"That would only make me more conspicuous."

"How about a disguise?"

"Yes," he said, "I might put on a red wig and false whiskers and change my name, but I couldn't disguise my drawling speech and they'd find me out."

It was amusing, but it was rather sad, too. His fame had deprived him of valued privileges.

He talked of many things during these little excursions. Once he told how he had successively advised his nephew, Moffett, in the matter of obtaining a desirable position. Moffett had wanted to become a reporter. Clemens devised a characteristic scheme. He said:

"I will get you a place on any newspaper you may select if you promise faithfully to follow out my instructions."

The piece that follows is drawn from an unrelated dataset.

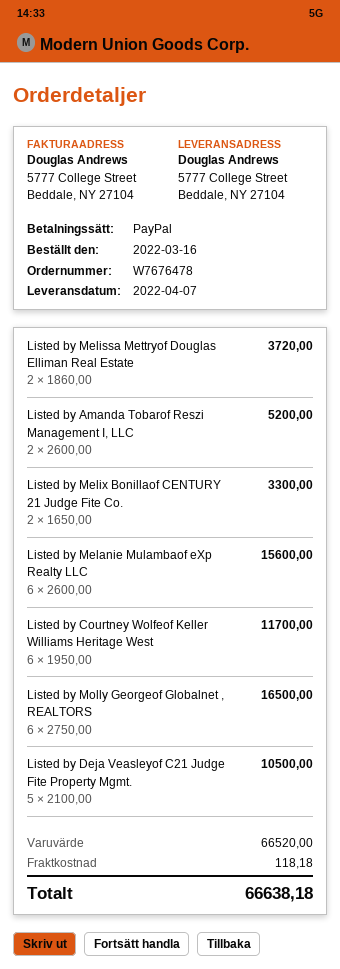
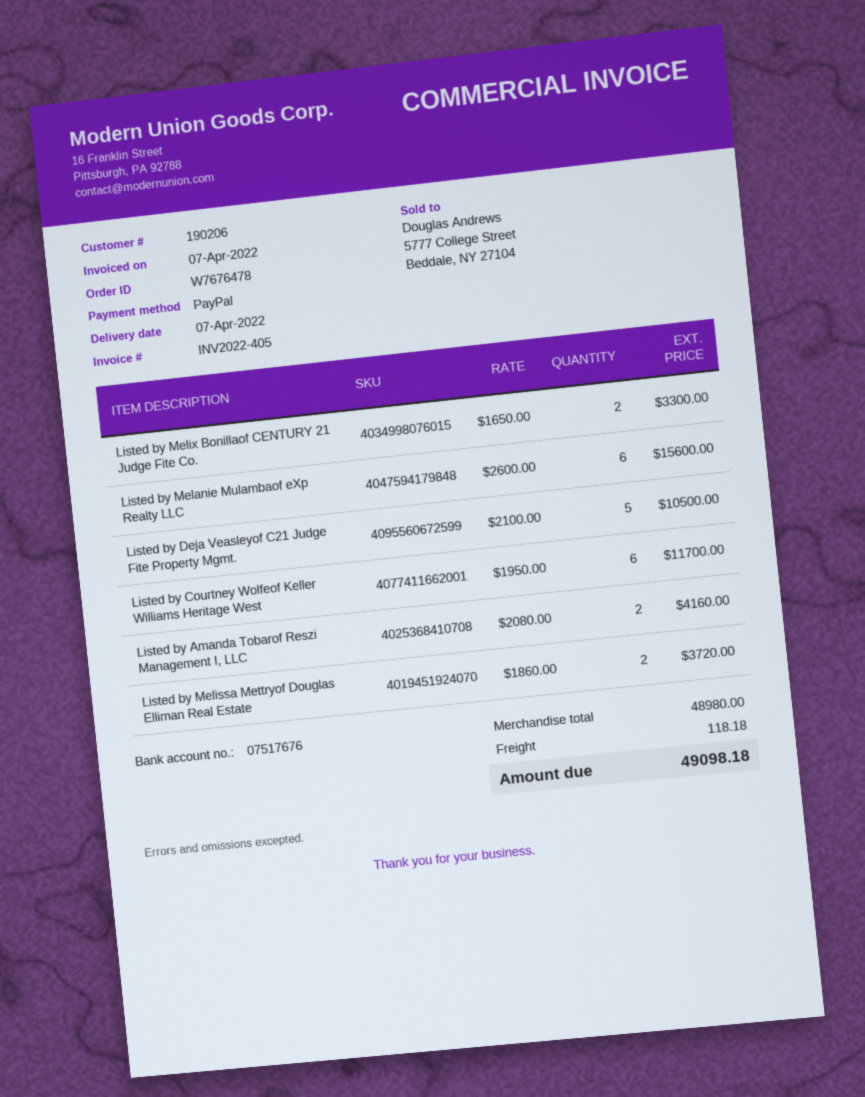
Listed by Amanda Tobarof Reszi Management I, LLC: 2 x 2600.00 = 5200.00 -> 2 x 2080.00 = 4160.00
Listed by Molly Georgeof Globalnet , REALTORS: 6 x 2750.00 = 16500.00 -> none
subtotal: 66520.00 -> 48980.00
total: 66638.18 -> 49098.18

The applicant agreed, eagerly enough. Clemens said:

"Go to the newspaper of your choice. Say that you are idle and want work, that you are pining for work--longing for it, and that you ask no wages, and will support yourself. All that you ask is work. That you will do anything, sweep, fill the inkstands, mucilage-bottles, run errands, and be generally useful. You must never ask for wages. You must wait until the offer of wages comes to you. You must work just as faithfully and just as eagerly as if you were being paid for it. Then see what happens."

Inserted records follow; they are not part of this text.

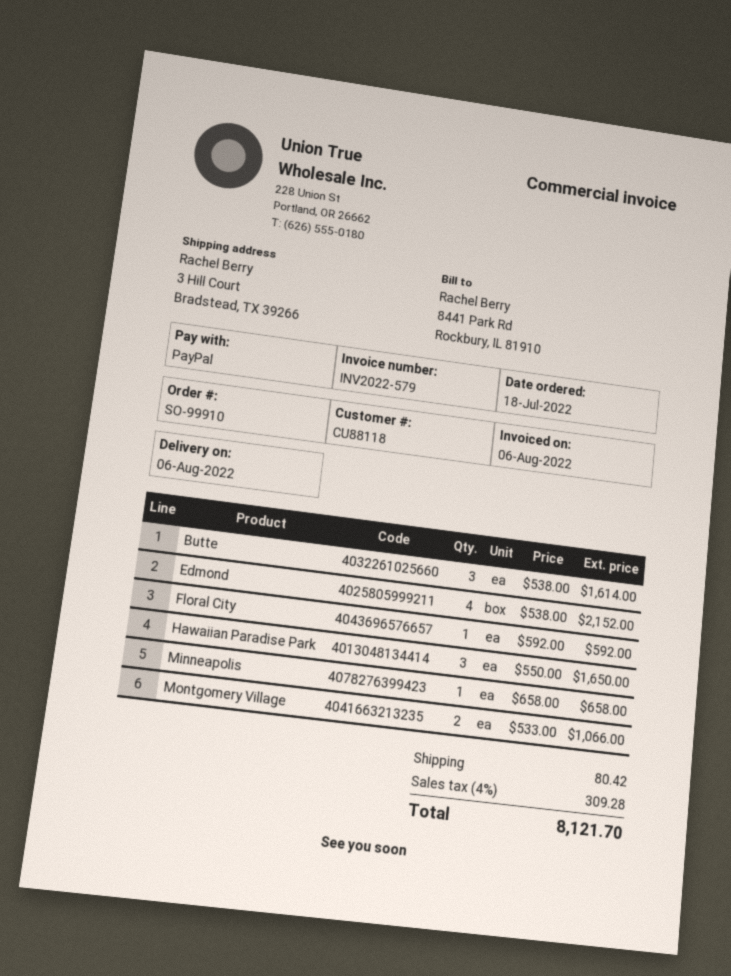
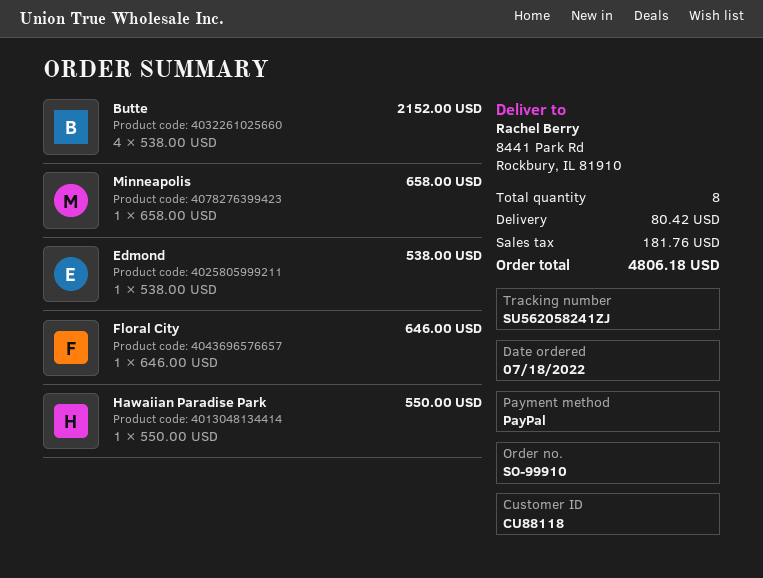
ship to: 3 Hill Court, Bradstead, TX 39266 -> 8441 Park Rd, Rockbury, IL 81910
Butte: 3 x 538.00 = 1614.00 -> 4 x 538.00 = 2152.00
Edmond: 4 x 538.00 = 2152.00 -> 1 x 538.00 = 538.00
Floral City: 1 x 592.00 = 592.00 -> 1 x 646.00 = 646.00
Hawaiian Paradise Park: 3 x 550.00 = 1650.00 -> 1 x 550.00 = 550.00
Montgomery Village: 2 x 533.00 = 1066.00 -> none
tax: 309.28 -> 181.76
total: 8121.70 -> 4806.18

The scheme had worked perfectly. Young Moffett had followed his instructions to the letter. By and by he attracted attention. He was employed in a variety of ways that earned him the gratitude and the confidence of the office. In obedience to further instructions, he began to make short, brief, unadorned notices of small news matters that came under his eye and laid them on the city editor's desk. No pay was asked; none was expected. Occasionally one of the items was used. Then, of course, it happened, as it must sooner or later at a busy time, that he was given a small news assignment. There was no trouble about his progress after that. He had won the confidence of the management and shown that he was not afraid to work.

The plan had been variously tried since, Clemens said, and he could not remember any case in which it had failed. The idea may have grown out of his own pilot apprenticeship on the river, when cub pilots not only received no salary, but paid for the privilege of learning.

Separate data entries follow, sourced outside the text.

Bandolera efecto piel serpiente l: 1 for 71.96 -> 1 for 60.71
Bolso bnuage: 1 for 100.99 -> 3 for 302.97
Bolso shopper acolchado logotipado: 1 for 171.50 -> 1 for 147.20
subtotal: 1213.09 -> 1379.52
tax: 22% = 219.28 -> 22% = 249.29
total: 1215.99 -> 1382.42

Clemens discussed public matters less often than formerly, but they were not altogether out of his mind. He thought our republic was in a fair way to become a monarchy--that the signs were already evident. He referred to the letter which he had written so long ago in Boston, with its amusing fancy of the Archbishop of Dublin and his Grace of Ponkapog, and declared that, after all, it contained something of prophecy.--[See chap. xcvii; also Appendix M.]--He would not live to see the actual monarchy, he said, but it was coming.

"I'm not expecting it in my time nor in my children's time, though it may be sooner than we think. There are two special reasons for it and one condition. The first reason is, that it is in the nature of man to want a definite something to love, honor, reverently look up to and obey; a God and King, for example. The second reason is, that while little republics have lasted long, protected by their poverty and insignificance, great ones have not. And the condition is, vast power and wealth, which breed commercial and political corruptions, and incite public favorites to dangerous ambitions."

He repeated what I had heard him say before, that in one sense we already had a monarchy; that is to say, a ruling public and political aristocracy which could create a Presidential succession. He did not say these things bitterly now, but reflectively and rather indifferently.

He was inclined to speak unhopefully of the international plans for universal peace, which were being agitated rather persistently.

"The gospel of peace," he said, "is always making a deal of noise, always rejoicing in its progress but always neglecting to furnish statistics. There are no peaceful nations now. All Christendom is a soldier-camp. The poor have been taxed in some nations to the starvation point to support the giant armaments which Christian governments have built up, each to protect itself from the rest of the Christian brotherhood, and incidentally to snatch any scrap of real estate left exposed by a weaker owner.